Barrett is Donald Trump’s nominee to fill the seat left open when Justice Ruth Bader Ginsburg died in September.
A majority of the American people oppose the efforts by Trump and Senate Republicans to fill that seat before the November 3 elections. This majority would leave filling the vacancy to the next president.
The Senate Judiciary Committee this week concluded its hearing on Barrett, a law professor and, since 2017, a federal judge.
Senate Majority Leader Mitch McConnell (R-Ky) has said that he has the votes to proceed. The judiciary panel is expected to advance Barrett’s nomination on a party-line vote and send it to the Senate floor for a final vote before Election Day.

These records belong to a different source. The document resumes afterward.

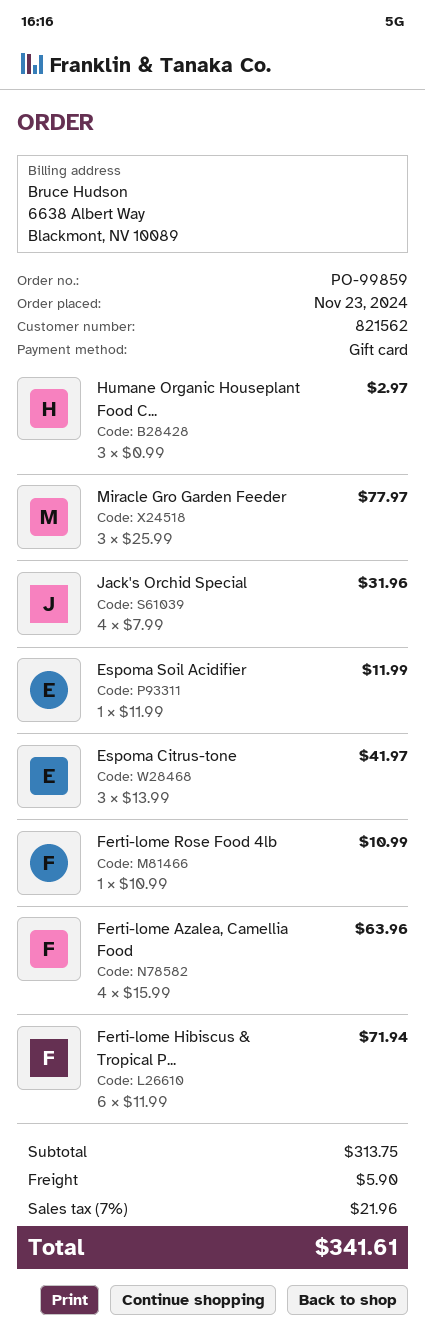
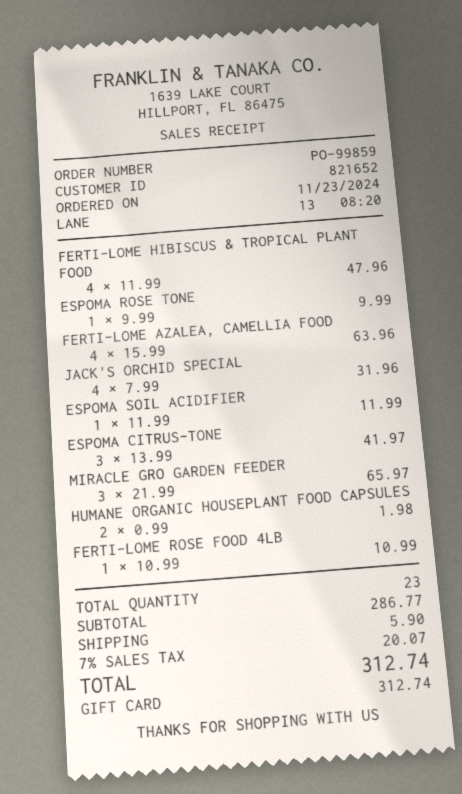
customer number: 821562 -> 821652
Humane Organic Houseplant Food C...: 3 x 0.99 = 2.97 -> 2 x 0.99 = 1.98
Miracle Gro Garden Feeder: 3 x 25.99 = 77.97 -> 3 x 21.99 = 65.97
Ferti-lome Hibiscus & Tropical P...: 6 x 11.99 = 71.94 -> 4 x 11.99 = 47.96
ESPOMA ROSE TONE: none -> 1 x 9.99 = 9.99
subtotal: 313.75 -> 286.77
tax: 7% = 21.96 -> 7% = 20.07
total: 341.61 -> 312.74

“We are failing as a body to serve the purposes to which we all care, and the best we can do is blame each other. And each of us are participating in the erosion of this body. And this is just yet another example of that,” said Sen Cory Booker of New Jersey, who also sought the Democratic presidential nomination last year. “People here think this is wrong, and I’m not just saying people on our side, because again the words of my colleagues think this is wrong and — and this goose is cooked.
“But God, I am appealing right now — I am one of these folks that during times like this, I have been texting, heckling back and forth with my friends that I text on the others of the style and I hope that that they will never make those public — but, I am appealing right now, that this is — we’ve got to find a way to stop this,” Booker added. “The only thing that heals this body is what I call a revival of civic grace.”